Das Thema hätte Potenzial, so viel steht fest: Der Endsechziger Fabrizio Collini ermordet kaltblütig den 85-jährigen Industriellen Hans Meyer, gesteht die Tat und schweigt eisern. Der Anwaltsfrischling Caspar Leinen nimmt die Pflichtverteidigung für den mutmaßlichen Täter an und kommt erst nach langer Recherche hinter dessen Tatmotiv: Meyer war während des Zweiten Weltkriegs in Collinis Heimat in Oberitalien als SS-Offizier tätig und für den Mord an seinem Vater und seiner gesamten Familie verantwortlich. Die Sache ist auch deshalb so speziell, weil der Verteidiger Leinen als Jugendlicher in Meyers parkähnlichem Anwesen aus und ein ging, eng mit seinem Enkel befreundet und in seine Enkelin verliebt war.

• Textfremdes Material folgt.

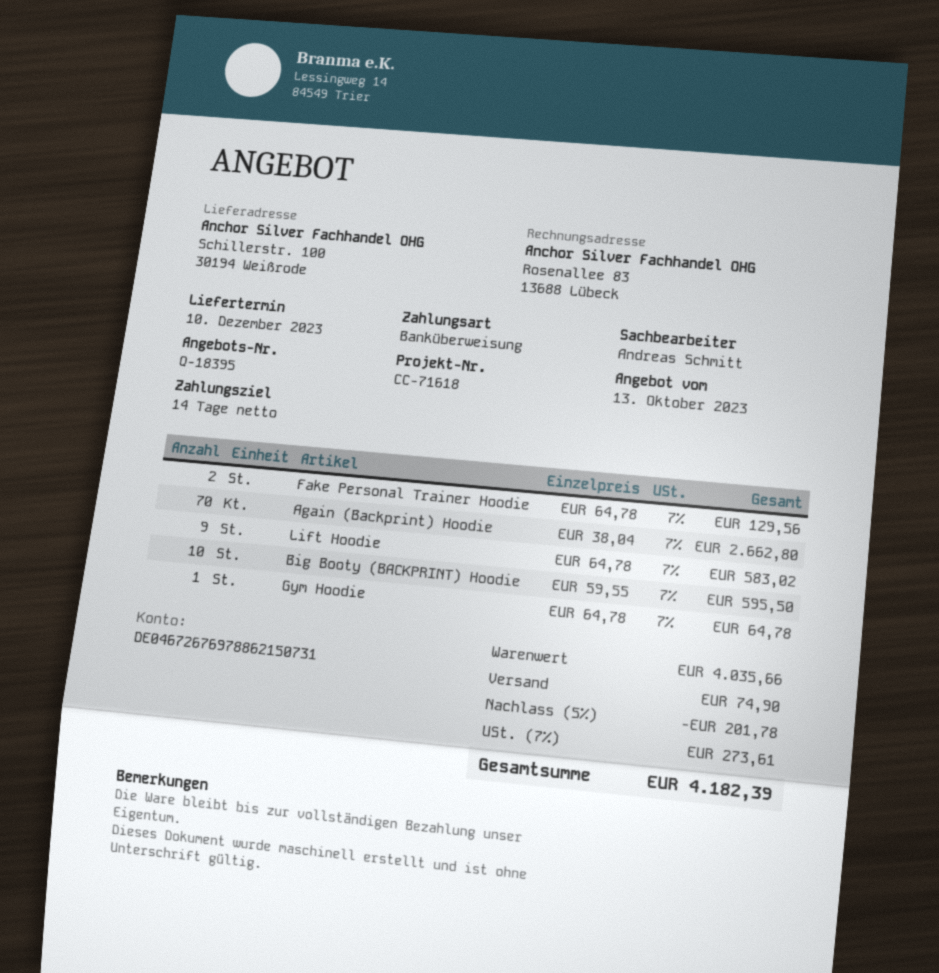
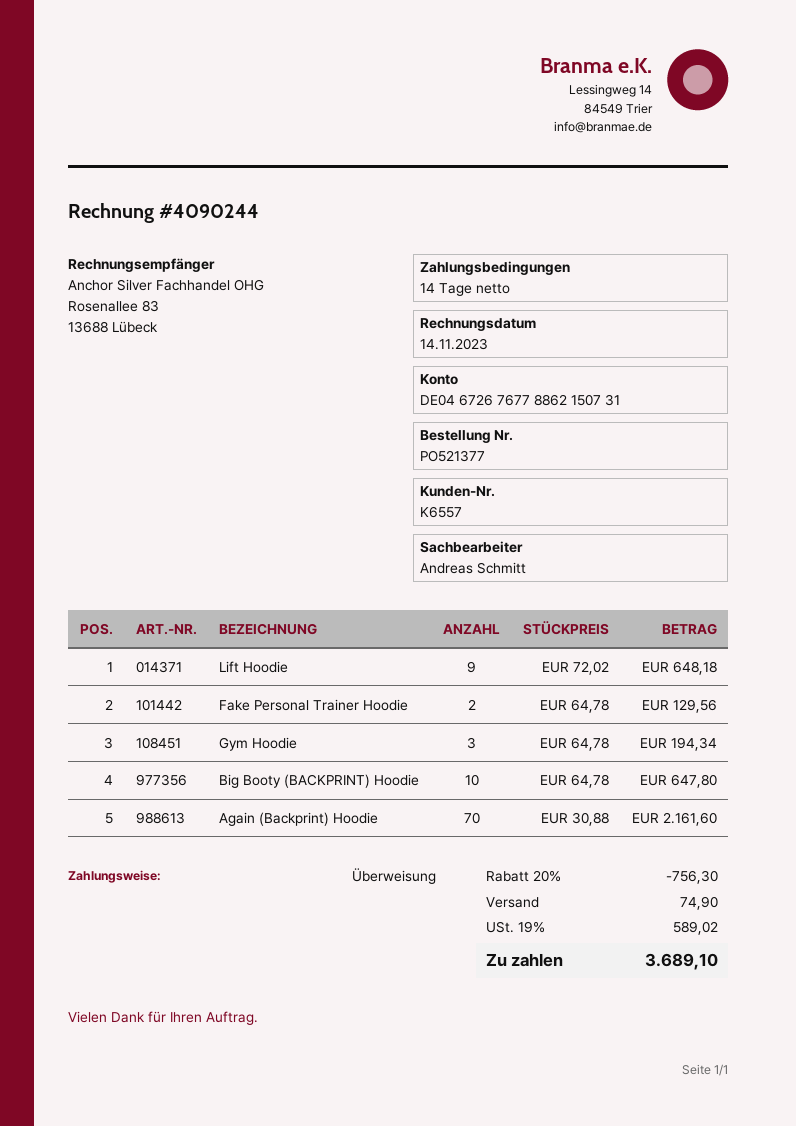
bank account: DE04672676978862150731 -> DE04672676778862150731
Again (Backprint) Hoodie: 70 x 38.04 = 2662.80 -> 70 x 30.88 = 2161.60
Lift Hoodie: 9 x 64.78 = 583.02 -> 9 x 72.02 = 648.18
Big Booty (BACKPRINT) Hoodie: 10 x 59.55 = 595.50 -> 10 x 64.78 = 647.80
Gym Hoodie: 1 x 64.78 = 64.78 -> 3 x 64.78 = 194.34
discount: 5% = 201.78 -> 20% = 756.30
tax: 7% = 273.61 -> 19% = 589.02
total: 4182.39 -> 3689.10

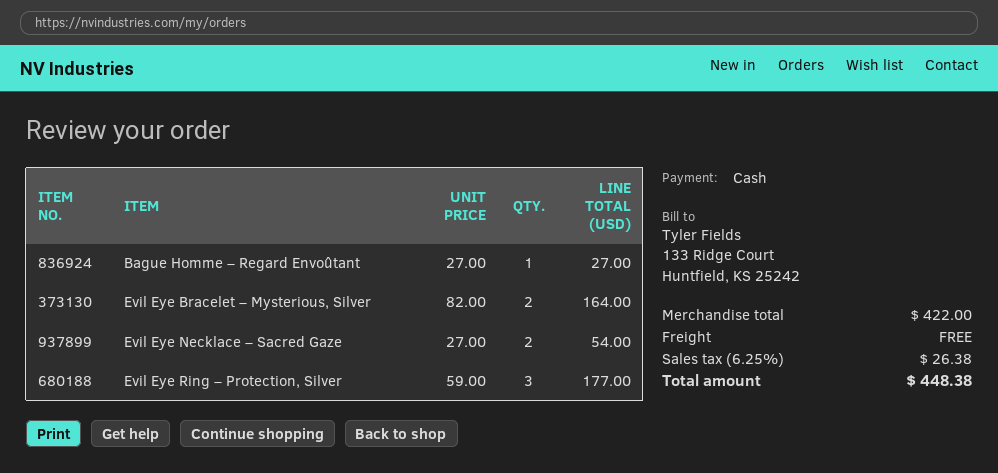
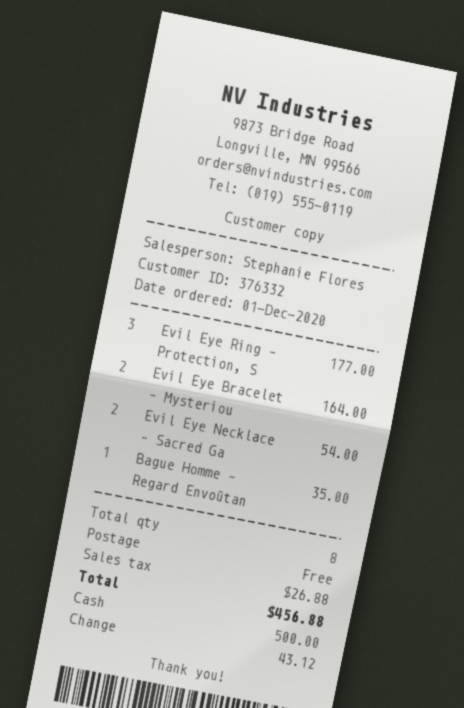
Bague Homme – Regard Envoûtant: 1 for 27.00 -> 1 for 35.00
tax: 26.38 -> 26.88
total: 448.38 -> 456.88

Es liegt auf der Hand, dass der Berliner Strafverteidiger Ferdinand von Schirach, der mit zwei passablen Kurzgeschichtenbänden literarisch auf sich aufmerksam machte, seine eigene Geschichte abarbeiten wollte: Sein Großvater war Baldur von Schirach, der als Reichsstatthalter von Wien für die Deportation der Wiener Juden zuständig war. Doch der Enkel Schirach scheitert. Sein Debütroman ist bloß eine weitere, mit Gewalt auf 190 Seiten gedehnte Kurzgeschichte. Die Figuren bleiben ohne Konturen, charakterlos, der Nazi-Großvater wird nur ganz schemenhaft gezeichnet, dafür baut der Autor unnötige Figuren wie einen Bäcker oder eine Bedienung („eine hübsche Türkin, über die es viele Geschichten gab“) ein, die keine weitere Bedeutung für die Handlung haben. Das ist so ärgerlich wie Schirachs sprachliche Flapsigkeit. awa

Ferdinand von Schirach: „Der Fall Collini“, Piper, 195 S., 17,50 Euro.